[Records provided — start]

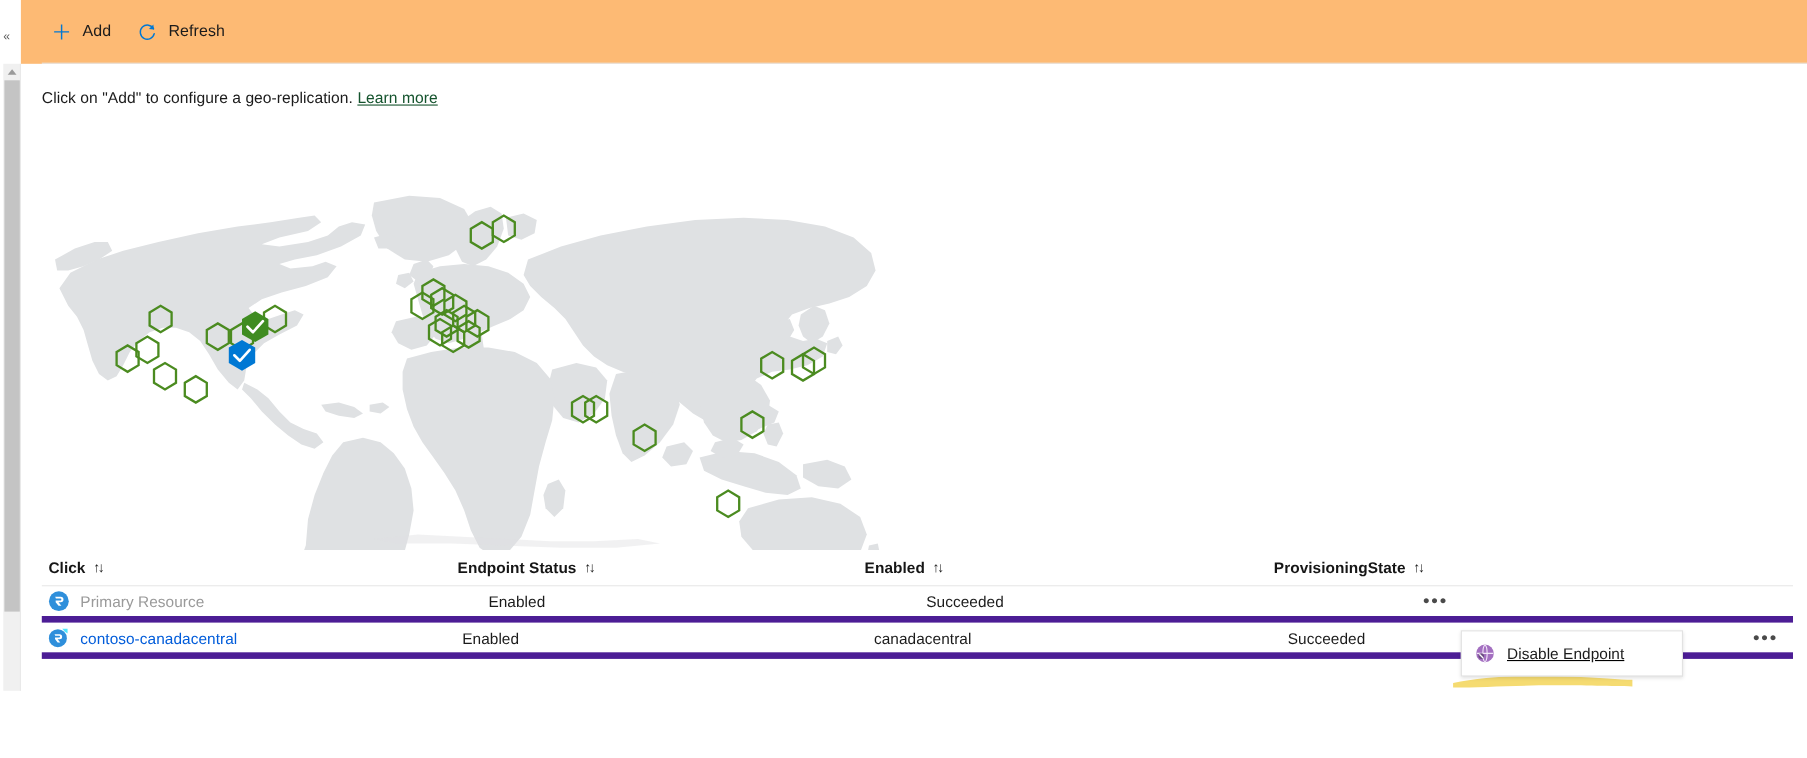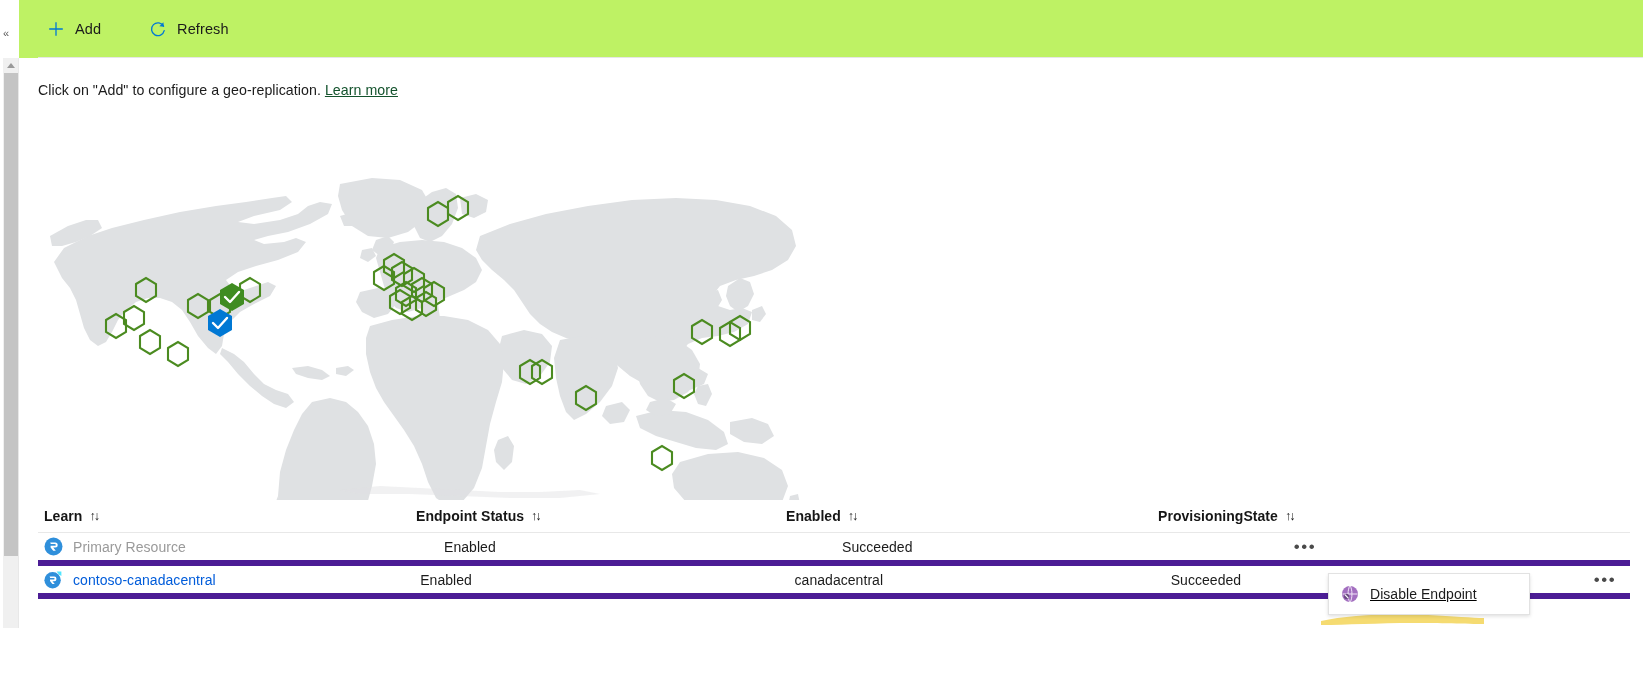--- a/index.html
+++ b/index.html
@@ -68,11 +68,10 @@
     position: absolute;
     left: 19px; top: 0;
     width: 1624px; height: 58px;
-    background: #bef264;
+    background: #fdba74;
     display: flex;
     align-items: center;
     padding-left: 23px;
-    gap: 24px;
   }
   .cmd-btn {
     display: flex;

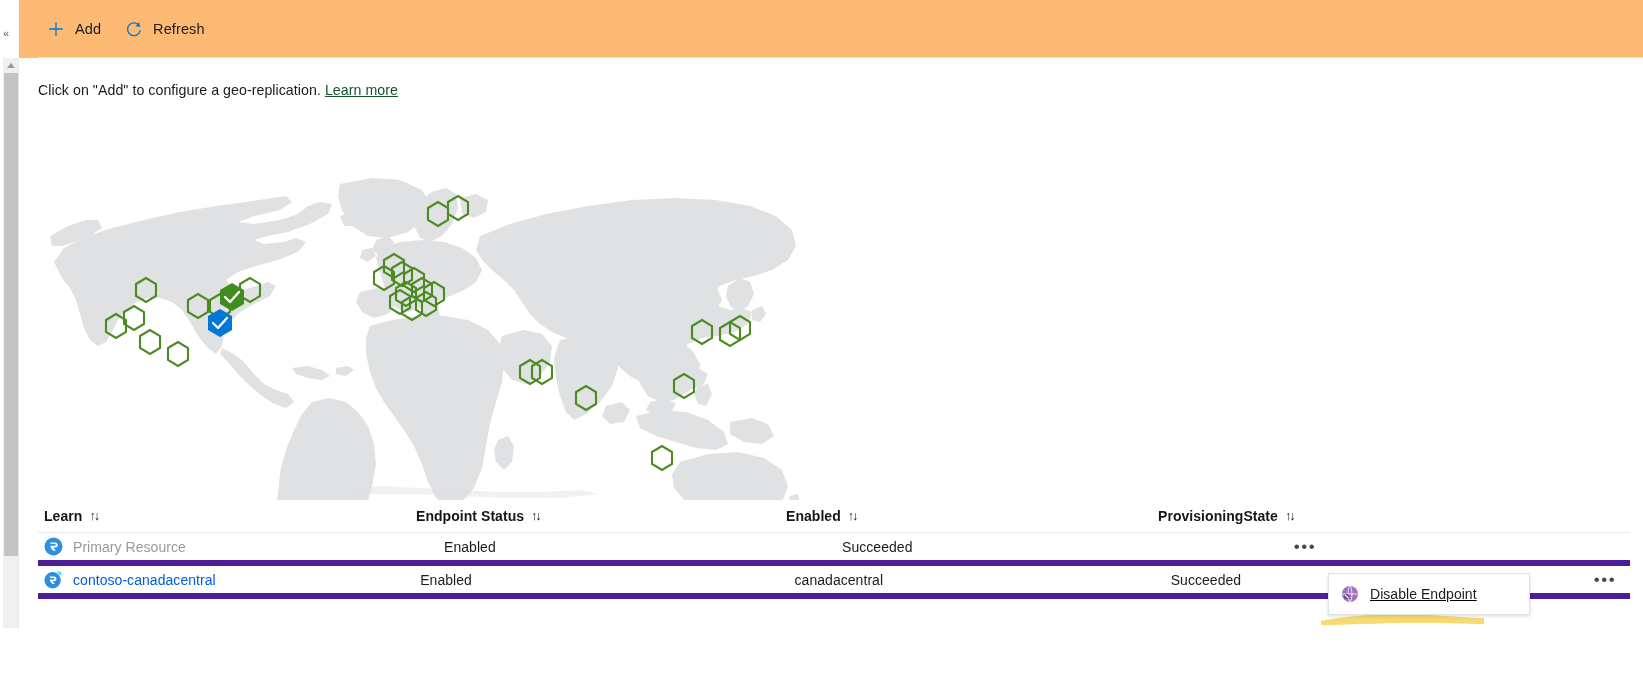--- a/index.html
+++ b/index.html
@@ -387,7 +387,7 @@
 
     <div class="thead">
       <div class="th col-name">
-        <span>Learn</span>
+        <span>Click</span>
         <span class="sort-glyph">↑↓</span>
       </div>
       <div class="th col-status">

[Records provided — finish]

Copy the listing above verbatim; the pictures it contains are to stay out.

--- a/index.html
+++ b/index.html
@@ -68,11 +68,10 @@
     position: absolute;
     left: 19px; top: 0;
     width: 1624px; height: 58px;
-    background: #bef264;
+    background: #fdba74;
     display: flex;
     align-items: center;
     padding-left: 23px;
-    gap: 24px;
   }
   .cmd-btn {
     display: flex;

--- a/index.html
+++ b/index.html
@@ -387,7 +387,7 @@
 
     <div class="thead">
       <div class="th col-name">
-        <span>Learn</span>
+        <span>Click</span>
         <span class="sort-glyph">↑↓</span>
       </div>
       <div class="th col-status">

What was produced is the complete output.